━━━━━ Records for the exercise ━━━━━

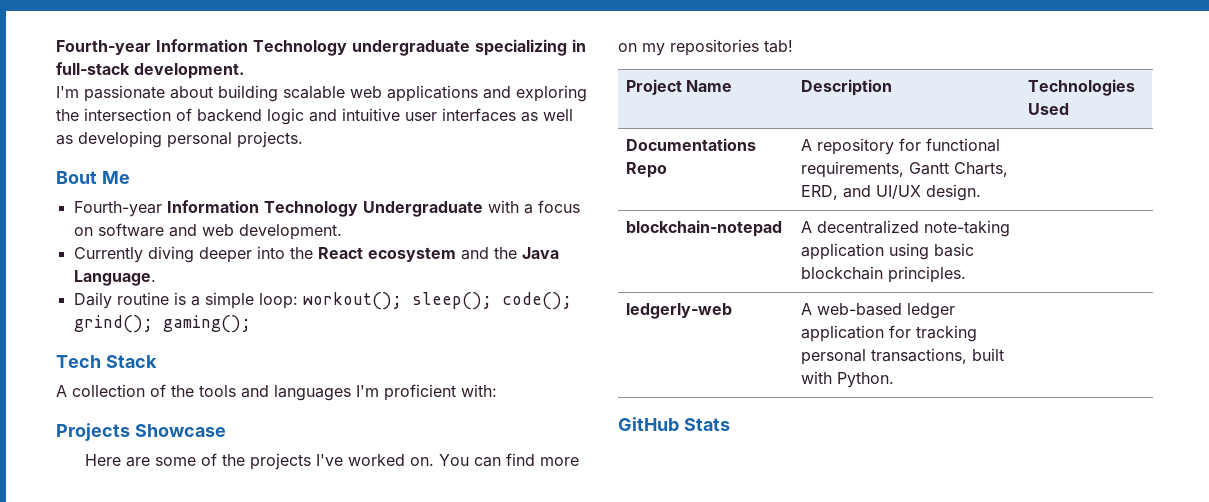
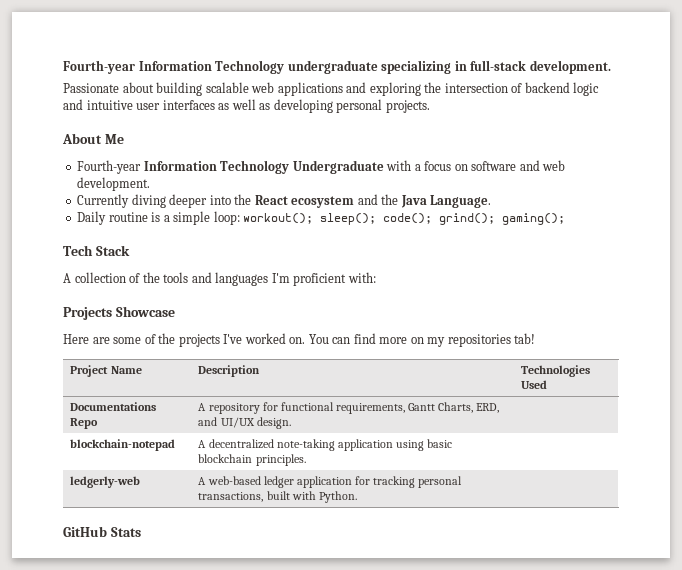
- I'm passionate about building scalable web applications and exploring the intersection of backend logic and intuitive user interfaces as well as developing personal projects.
+ Passionate about building scalable web applications and exploring the intersection of backend logic and intuitive user interfaces as well as developing personal projects.
- Bout Me
+ About Me

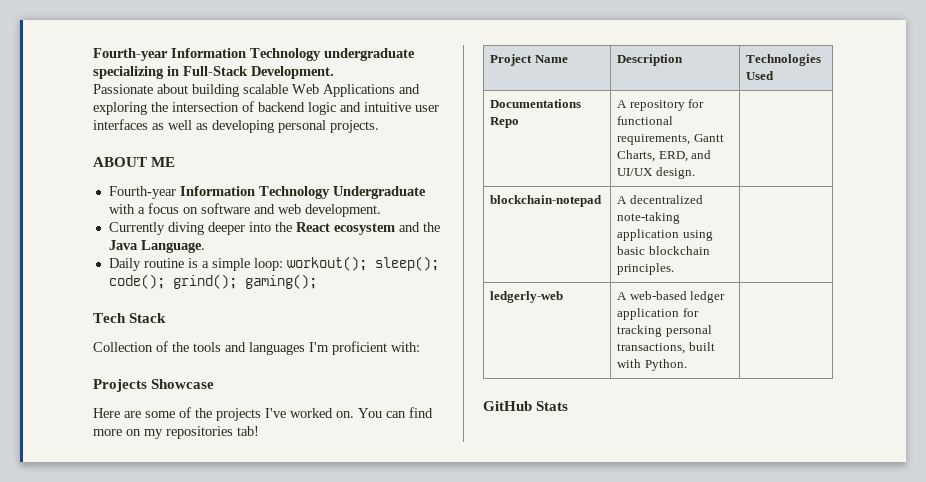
- Fourth-year Information Technology undergraduate specializing in full-stack development.
+ Fourth-year Information Technology undergraduate specializing in Full-Stack Development.
- Passionate about building scalable web applications and exploring the intersection of backend logic and intuitive user interfaces as well as developing personal projects.
+ Passionate about building scalable Web Applications and exploring the intersection of backend logic and intuitive user interfaces as well as developing personal projects.
- About Me
+ ABOUT ME
- A collection of the tools and languages I'm proficient with:
+ Collection of the tools and languages I'm proficient with:

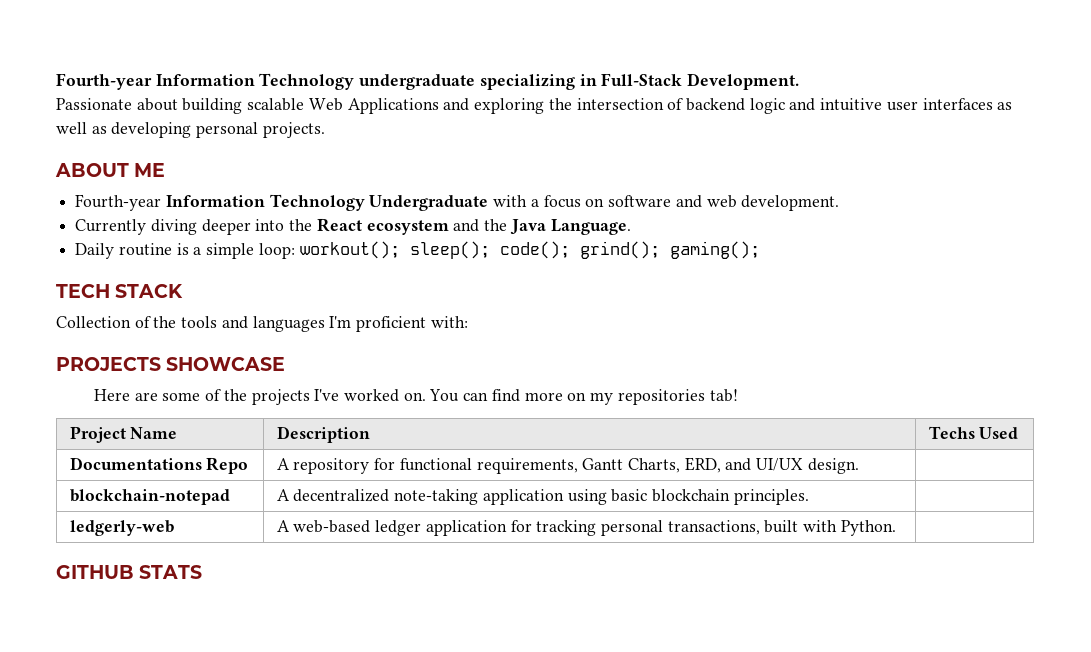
- Tech Stack
+ TECH STACK
- Projects Showcase
+ PROJECTS SHOWCASE
- Project Name | Description | Technologies Used
+ Project Name | Description | Techs Used
- GitHub Stats
+ GITHUB STATS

━━━━━

# [Task]
Word for word, retype the lines from the one with "- A collection" through the final line of the data, both included. No pictures belong in the copy.

# [Solution to the exercise]
- A collection of the tools and languages I'm proficient with:
+ Collection of the tools and languages I'm proficient with:

- Tech Stack
+ TECH STACK
- Projects Showcase
+ PROJECTS SHOWCASE
- Project Name | Description | Technologies Used
+ Project Name | Description | Techs Used
- GitHub Stats
+ GITHUB STATS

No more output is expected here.